Because it's what he wants.

But that was ridiculous.  Going to such great effort to build the hidden lair, the mad conspiracy, only to give its secret away...

He fell back slightly as he mulled it over, the necromancer striding ahead like an ink-blotch in a world of blank paper.  None of the possibilities made any sense, and if his freedom hinged on him discovering the truth, then he was in trouble.  He had the magic to pry it from anyone else, but Enkhaelen's mind was inaccessible.

Except...

A thread of anger floated at the edge of his shields, and it did not belong to him.

Warily, Geraad let the empathic portion of his reception-shields fall.  What washed in was not thought but a mélange of emotions—reverence, devotion, agonized joy—strung through by a much closer strand of simmering rage.  It was strange, though; it did not radiate from Enkhaelen, but seemed to attenuate into the distance as if it was being projected at him from afar.  Almost like a psychic assault, but feeding the necromancer rather than attacking him.

Then something else caught Geraad's senses: an arrow of anger-tipped terror moving perpendicular to them at some speed.  He blinked back to reality just as the hallway warped in front of them, cutting their previously straight path into a blind corner.

“Pike your constant tinkering, Aradys,” cursed Enkhaelen as he swung around it.

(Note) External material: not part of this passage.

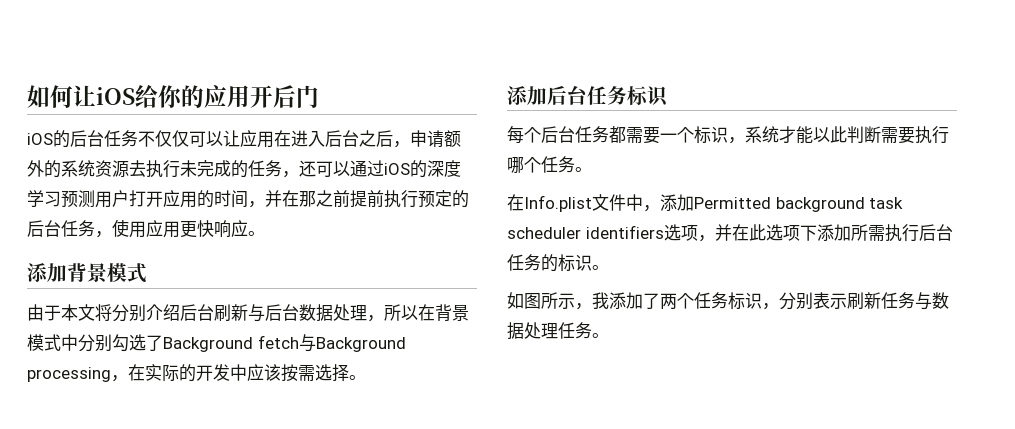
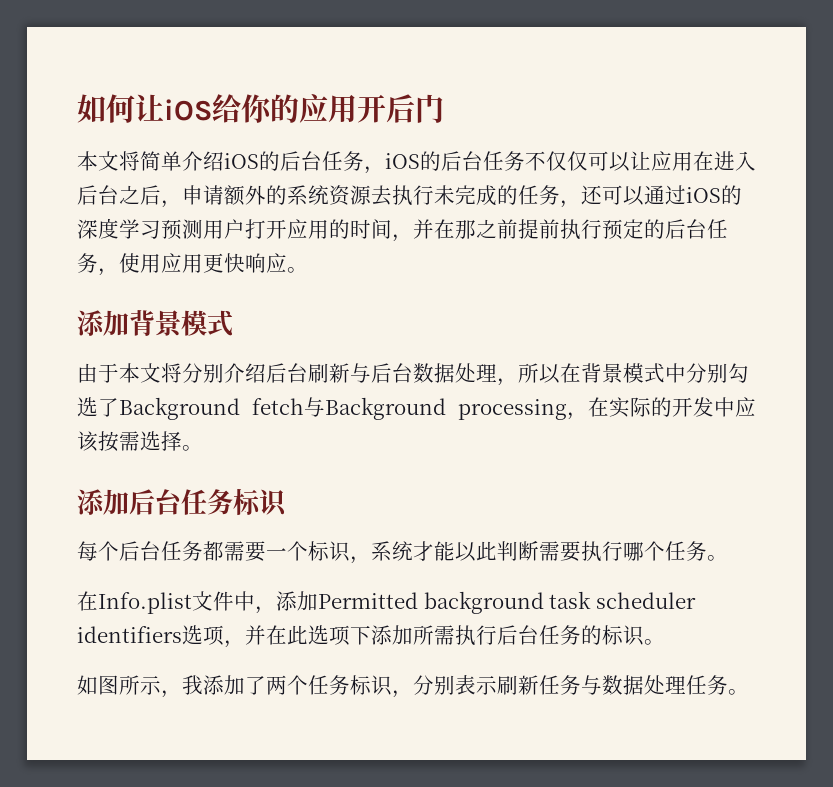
(319, 96) none -> [77,151,385,174] 本文将简单介绍iOS的后台任务，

Surprise lit both psychic signatures.

It took only a few steps for Geraad to reach the corner, but in that time he felt a cascade of emotions from Enkhaelen: recognition, question, paranoia, then a sick sink of resignation.  From the other came alternating waves of hope and fear, and as Geraad stepped into the newly-joined hall, he heard her say, “Help me, can you help me?”

She was halfway down the hall, poised like a deer, her simple robe blending with the architecture so that her deep-tanned hands and face, her long black hair, seemed to float within the white nothingness.  And she was young—the prime age for the mentalist spark he felt in her.